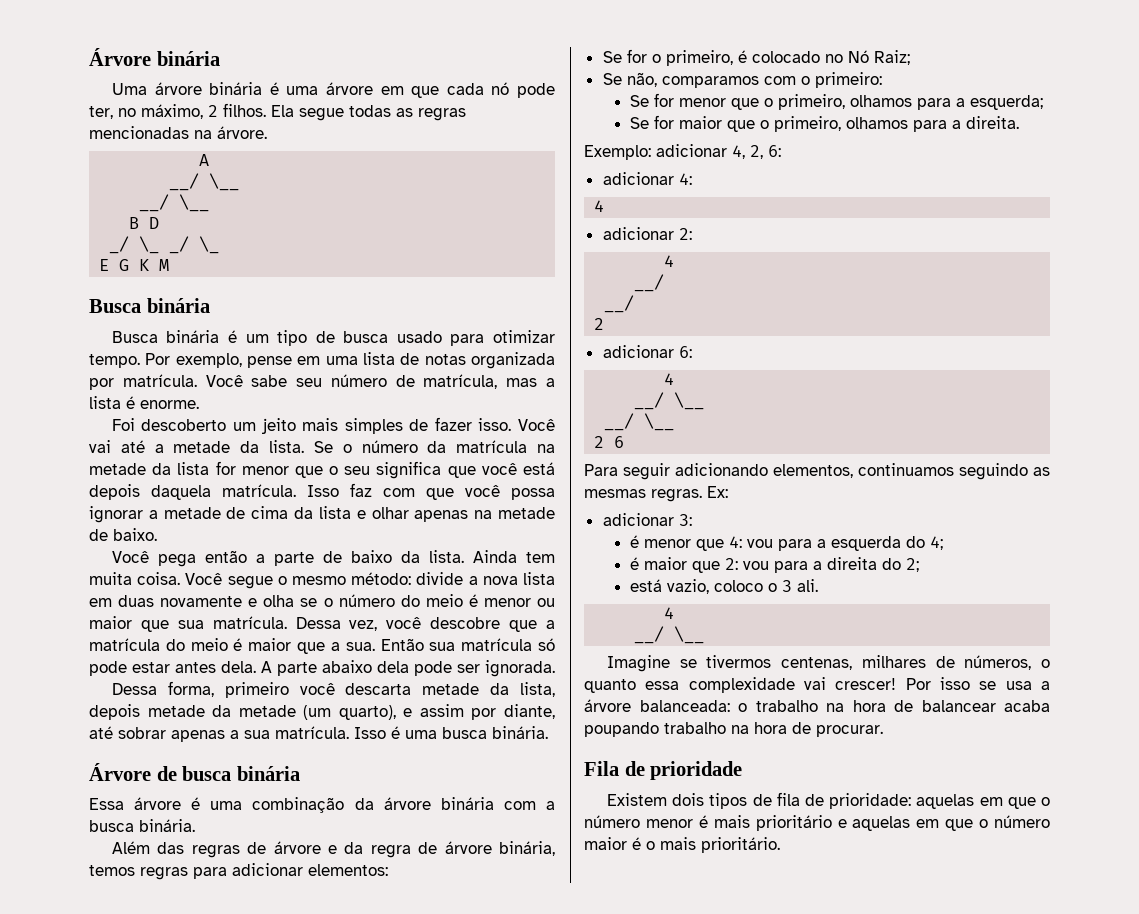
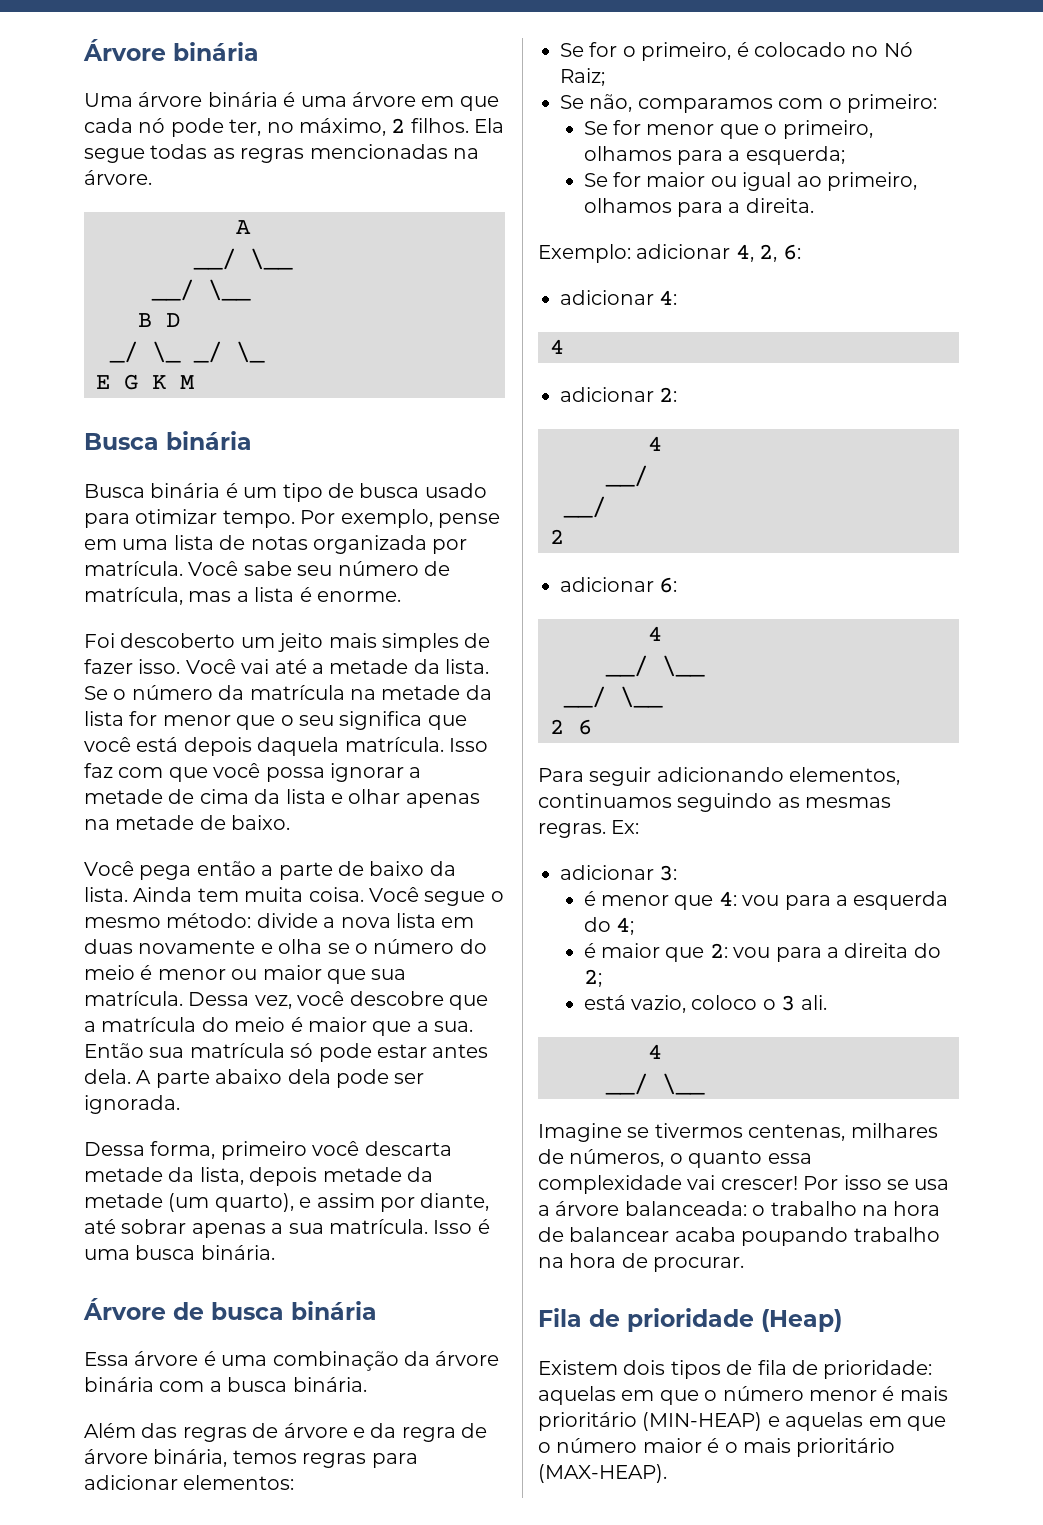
[727,120,770,132] que o -> [710,172,822,191] ou igual ao
(743, 770) none -> [761,1309,842,1332] (Heap)
(832, 823) none -> [642,1412,763,1431] (MIN-HEAP)
[701,837,780,853] prioritário. -> [796,1438,896,1457] [538,1464,667,1483] prioritário (MAX-HEAP).

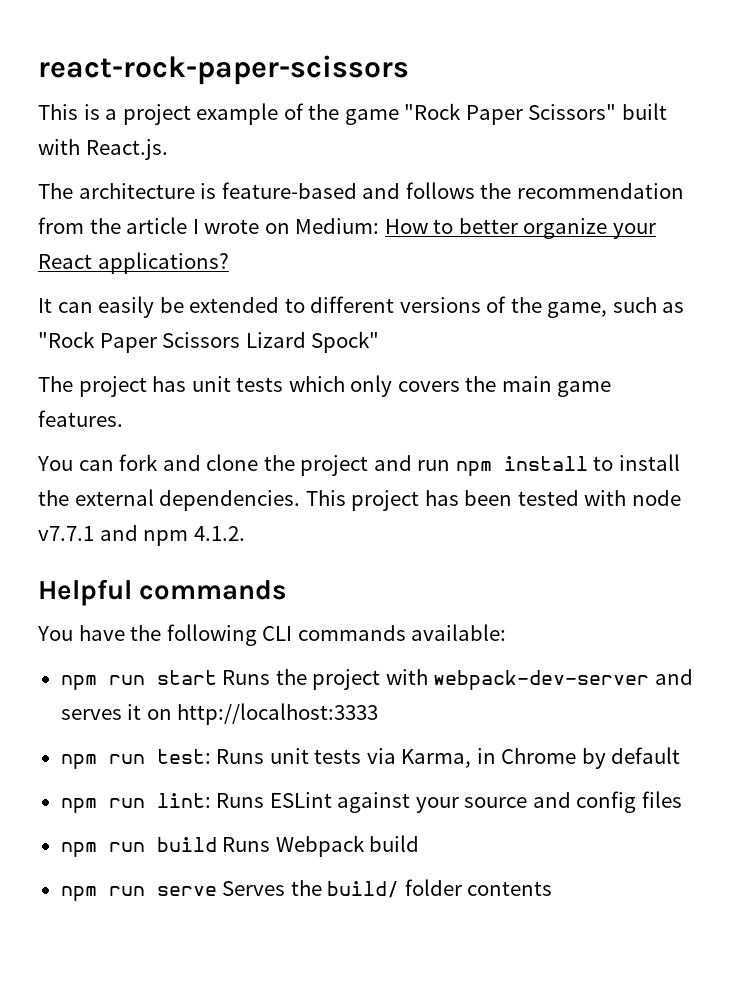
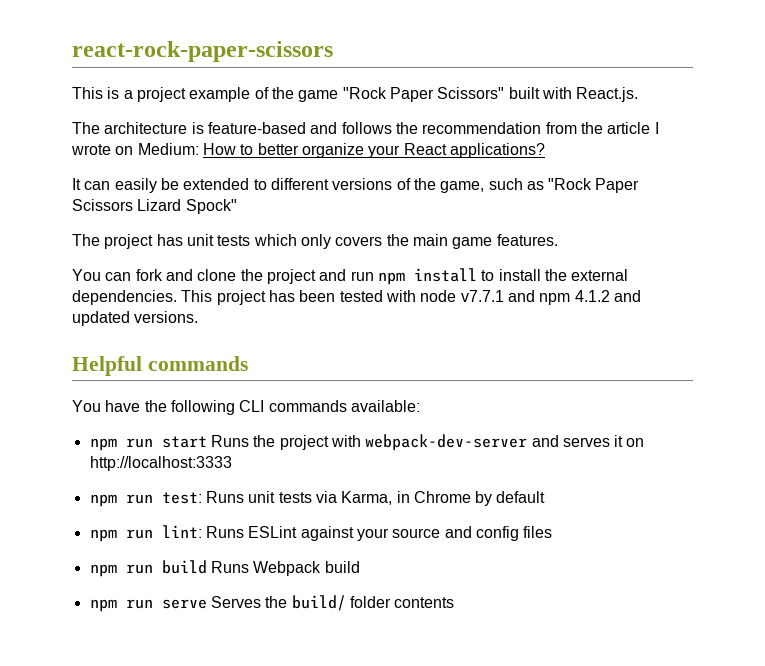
[193,526,245,541] 4.1.2. -> [574,290,641,302] [72,311,199,326] 4.1.2 and updated versions.

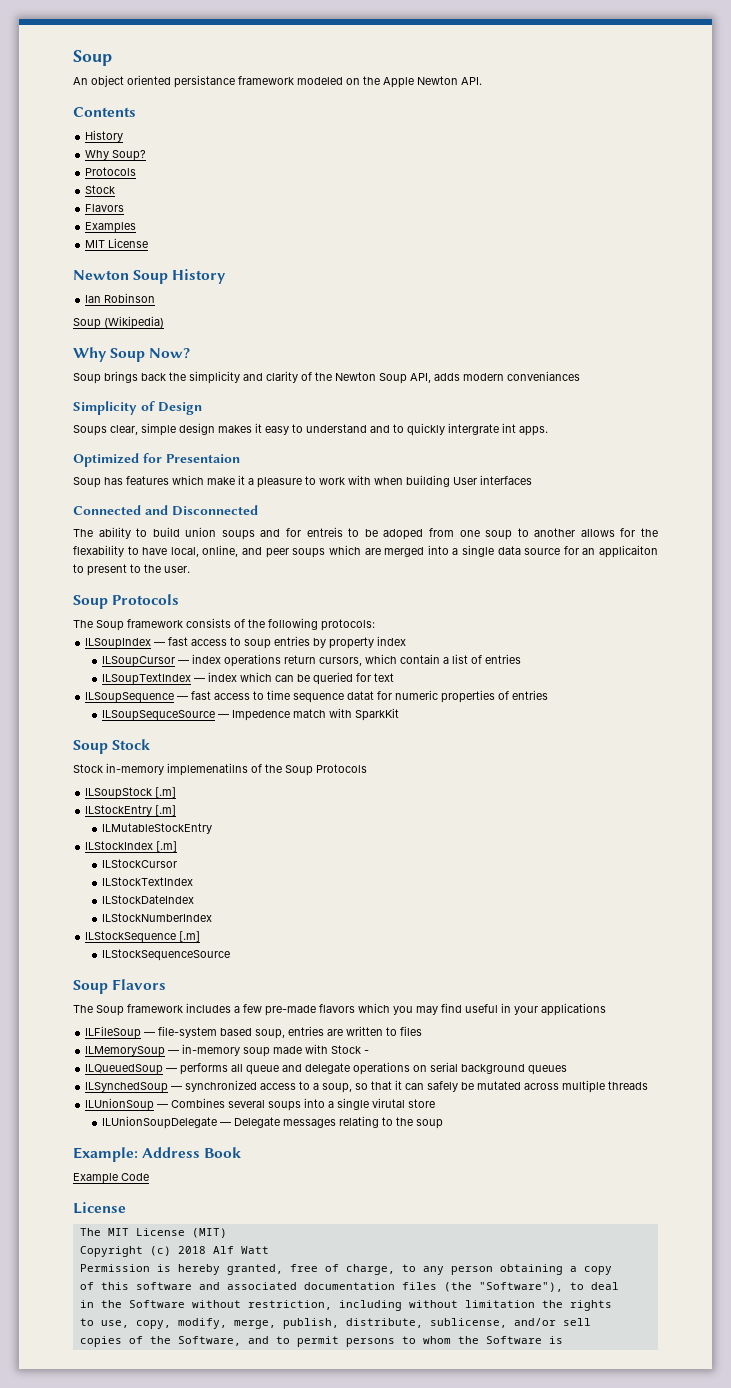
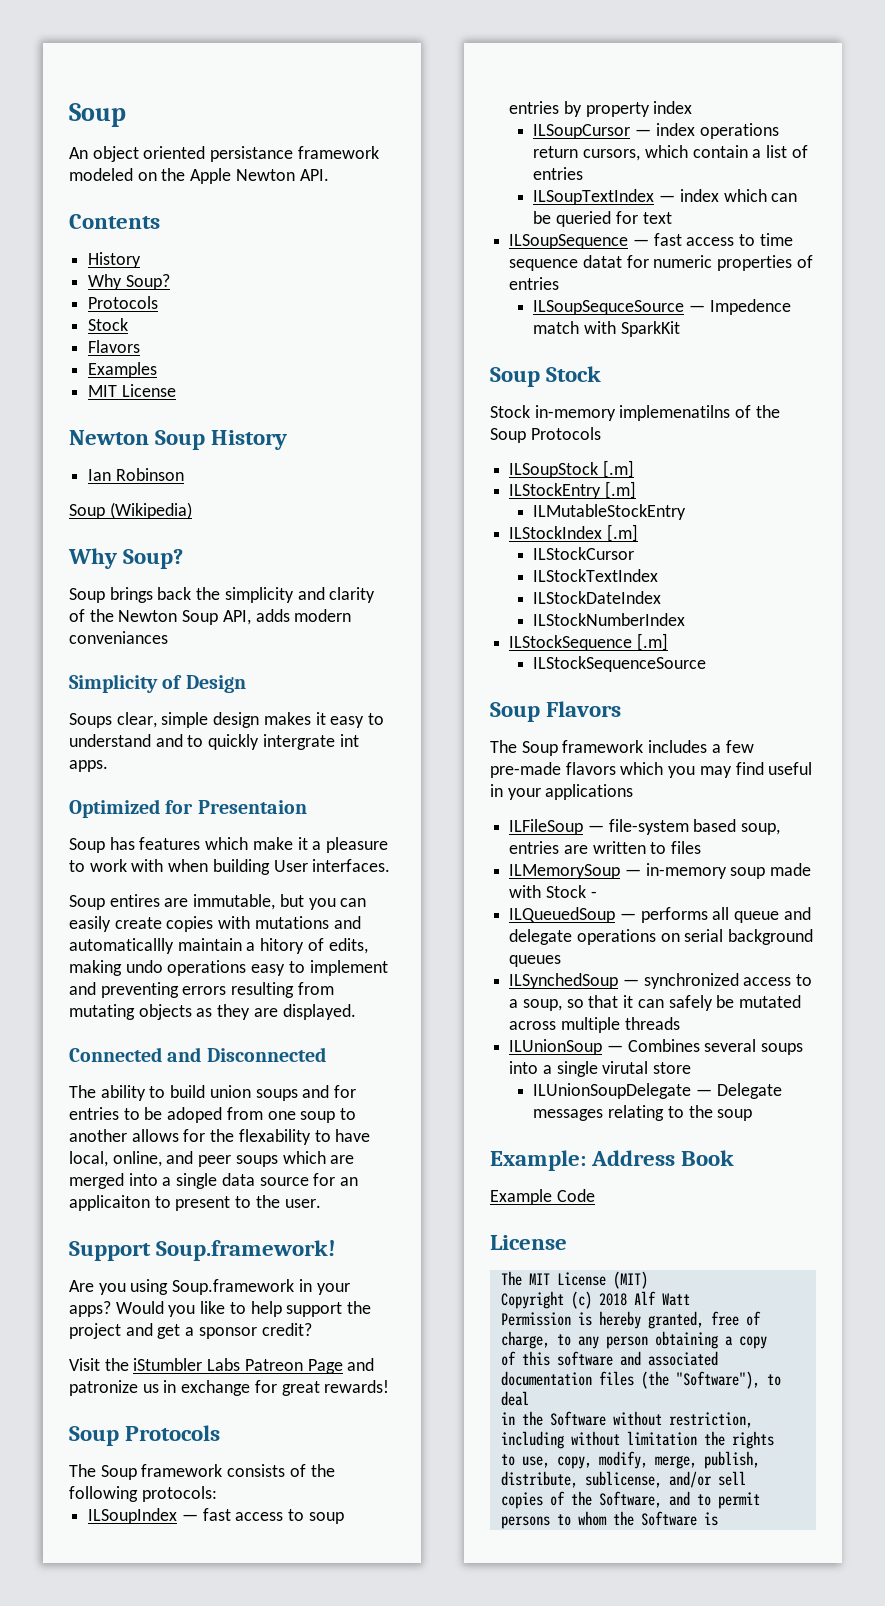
[110,348,191,362] Soup Now? -> [123,549,184,569] Soup?
[480,475,532,485] interfaces -> [312,859,391,872] [69,894,367,910] [69,916,361,932] [69,938,368,954] [69,960,388,976] [69,982,334,998] [69,1004,356,1020] interfaces. // Soup entires are immutable, but you can easily create copies with mutations and automaticallly maintain a hitory of edits, making undo operations easy to implement and preventing errors resulting from mutating objects as they are displayed.
[306,527,343,537] entreis -> [69,1107,119,1120] entries
(190, 569) none -> [69,1240,337,1261] [69,1279,350,1295] [69,1301,372,1317] [69,1323,312,1339] [69,1358,375,1374] [69,1380,390,1396] // Support Soup.framework! // Are you using Soup.framework in your apps? Would you like to help support the project and get a sponsor credit? // Visit the iStumbler Labs Patreon Page and patronize us in exchange for great rewards!

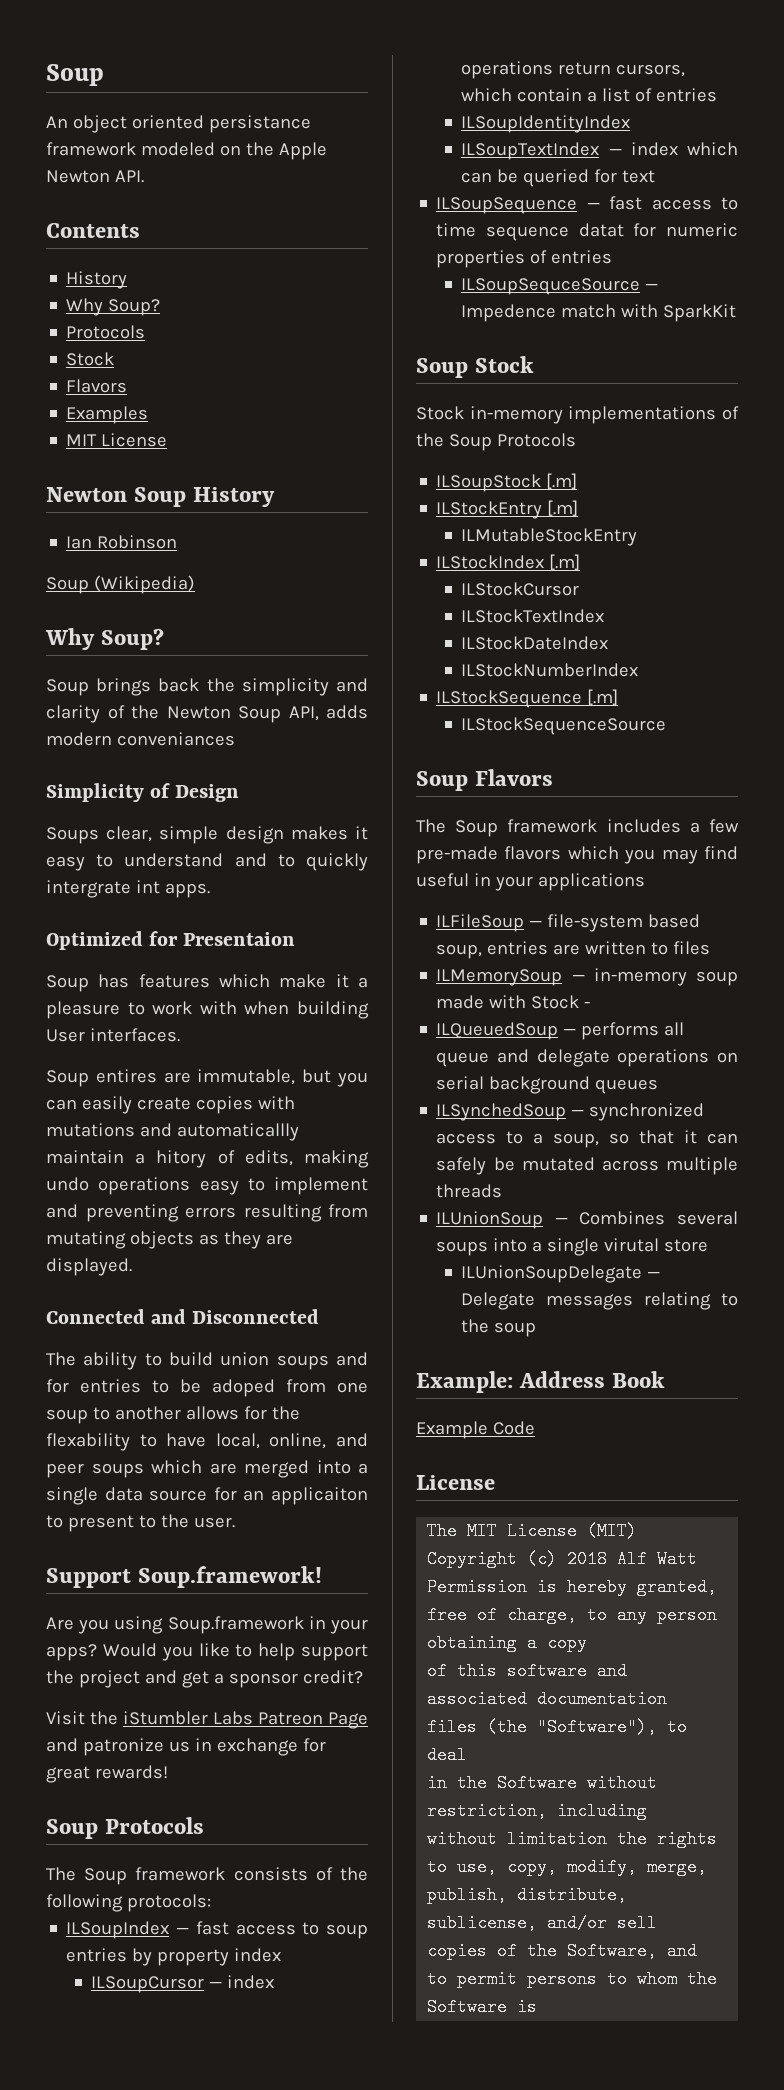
(584, 173) none -> [461,115,631,133] // ILSoupIdentityIndex
[619,405,731,421] implemenatilns -> [568,406,717,424] implementations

Exercise: Would you repeat exactly, and only, the lines from the start of the records above through the line containing "[306,527,343,537] entreis ->", with the pictures omitted?

Output of the task:
[727,120,770,132] que o -> [710,172,822,191] ou igual ao
(743, 770) none -> [761,1309,842,1332] (Heap)
(832, 823) none -> [642,1412,763,1431] (MIN-HEAP)
[701,837,780,853] prioritário. -> [796,1438,896,1457] [538,1464,667,1483] prioritário (MAX-HEAP).

[193,526,245,541] 4.1.2. -> [574,290,641,302] [72,311,199,326] 4.1.2 and updated versions.

[110,348,191,362] Soup Now? -> [123,549,184,569] Soup?
[480,475,532,485] interfaces -> [312,859,391,872] [69,894,367,910] [69,916,361,932] [69,938,368,954] [69,960,388,976] [69,982,334,998] [69,1004,356,1020] interfaces. // Soup entires are immutable, but you can easily create copies with mutations and automaticallly maintain a hitory of edits, making undo operations easy to implement and preventing errors resulting from mutating objects as they are displayed.
[306,527,343,537] entreis -> [69,1107,119,1120] entries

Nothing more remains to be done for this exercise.